### Data ###
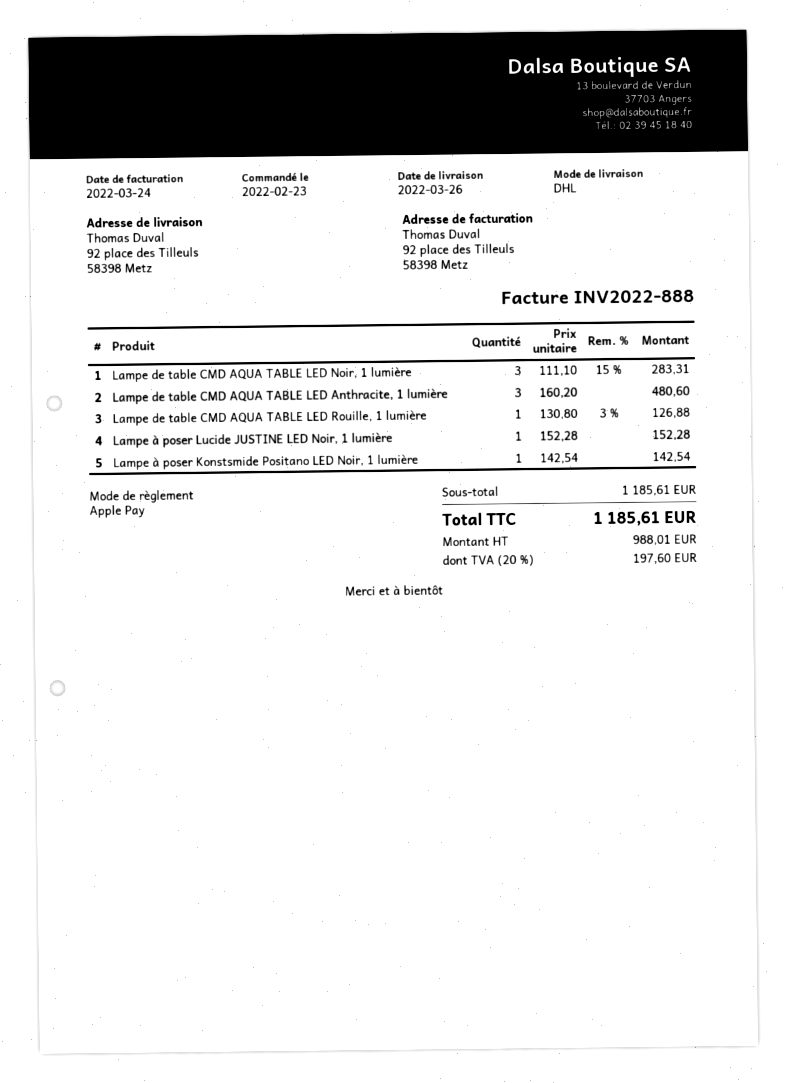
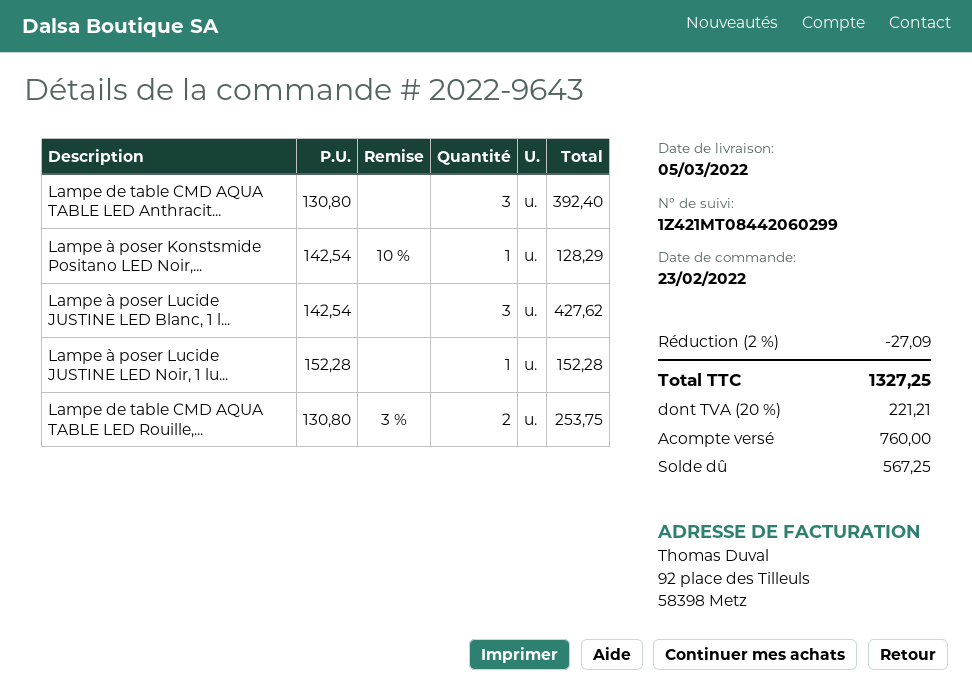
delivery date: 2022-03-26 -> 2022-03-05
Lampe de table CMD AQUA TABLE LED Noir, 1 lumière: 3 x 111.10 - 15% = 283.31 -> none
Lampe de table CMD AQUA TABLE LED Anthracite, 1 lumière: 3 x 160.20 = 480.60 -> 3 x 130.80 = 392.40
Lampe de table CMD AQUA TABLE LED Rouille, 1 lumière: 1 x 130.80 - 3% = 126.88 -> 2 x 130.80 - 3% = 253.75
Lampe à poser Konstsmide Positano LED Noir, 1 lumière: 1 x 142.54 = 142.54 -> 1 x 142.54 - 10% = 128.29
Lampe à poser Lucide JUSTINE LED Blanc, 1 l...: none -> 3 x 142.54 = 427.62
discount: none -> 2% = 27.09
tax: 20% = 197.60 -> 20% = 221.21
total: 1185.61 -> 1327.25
###
### Data ###
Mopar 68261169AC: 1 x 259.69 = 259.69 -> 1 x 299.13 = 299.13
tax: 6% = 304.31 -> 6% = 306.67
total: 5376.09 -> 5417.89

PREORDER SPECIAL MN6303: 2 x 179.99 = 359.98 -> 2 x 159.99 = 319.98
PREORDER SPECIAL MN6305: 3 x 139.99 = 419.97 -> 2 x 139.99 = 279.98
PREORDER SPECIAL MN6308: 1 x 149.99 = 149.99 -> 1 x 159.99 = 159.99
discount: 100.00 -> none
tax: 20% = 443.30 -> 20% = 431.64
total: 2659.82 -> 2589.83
###
### Data ###
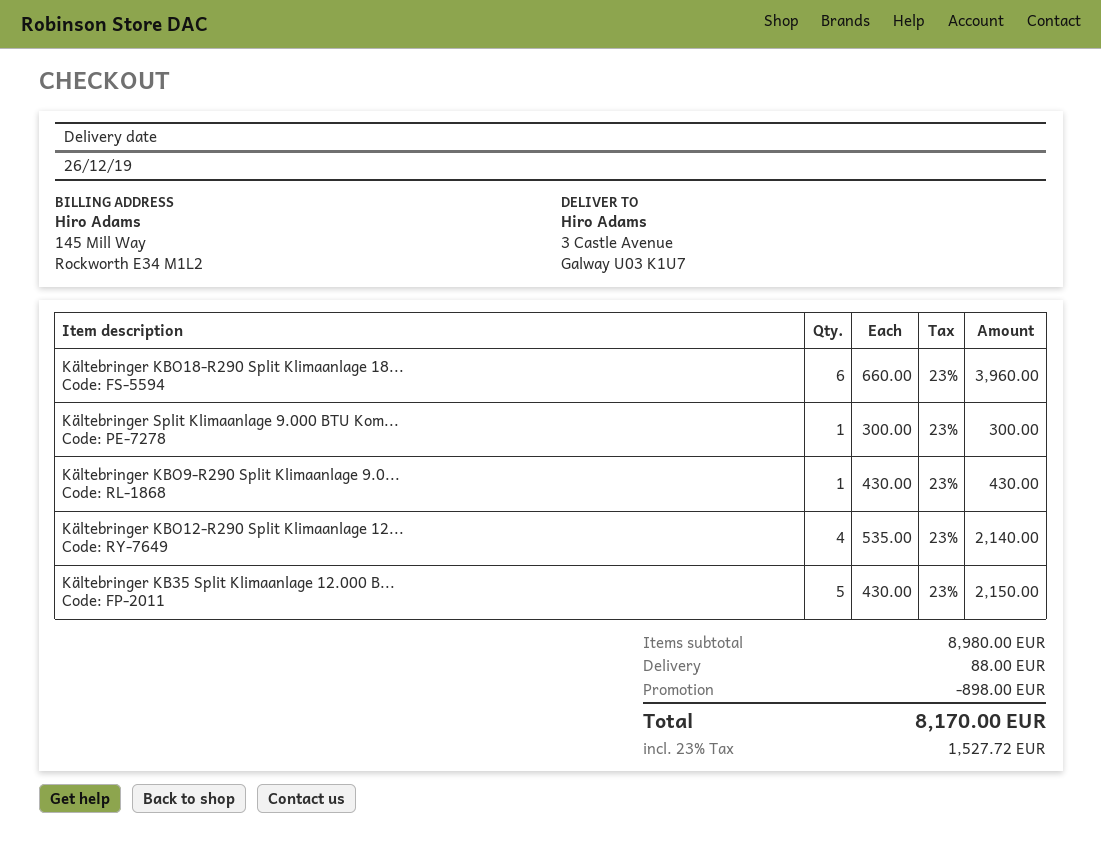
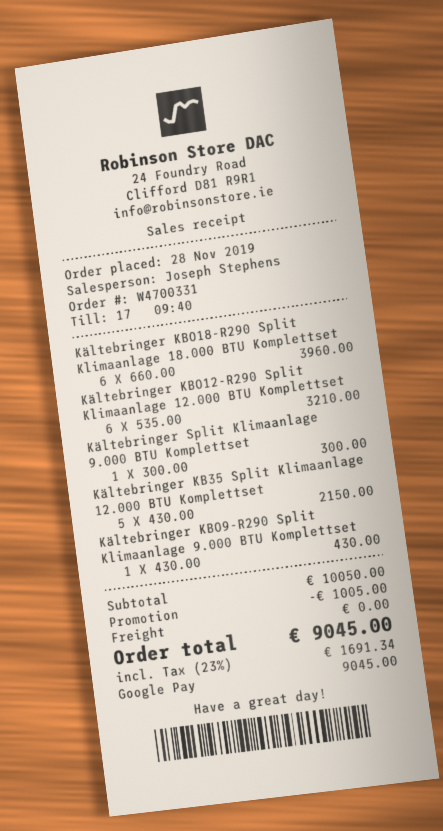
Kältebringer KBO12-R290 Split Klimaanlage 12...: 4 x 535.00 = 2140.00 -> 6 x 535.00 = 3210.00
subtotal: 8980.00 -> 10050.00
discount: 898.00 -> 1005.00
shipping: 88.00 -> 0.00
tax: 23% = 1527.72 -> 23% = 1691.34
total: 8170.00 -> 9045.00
###
* **Your task**:
Of the lines above, retype only those from the line containing "total: 5376.09 -> 5417.89" through the line containing "discount: 100.00 -> none", including both, exactly.

* **Exercise output**:
total: 5376.09 -> 5417.89

PREORDER SPECIAL MN6303: 2 x 179.99 = 359.98 -> 2 x 159.99 = 319.98
PREORDER SPECIAL MN6305: 3 x 139.99 = 419.97 -> 2 x 139.99 = 279.98
PREORDER SPECIAL MN6308: 1 x 149.99 = 149.99 -> 1 x 159.99 = 159.99
discount: 100.00 -> none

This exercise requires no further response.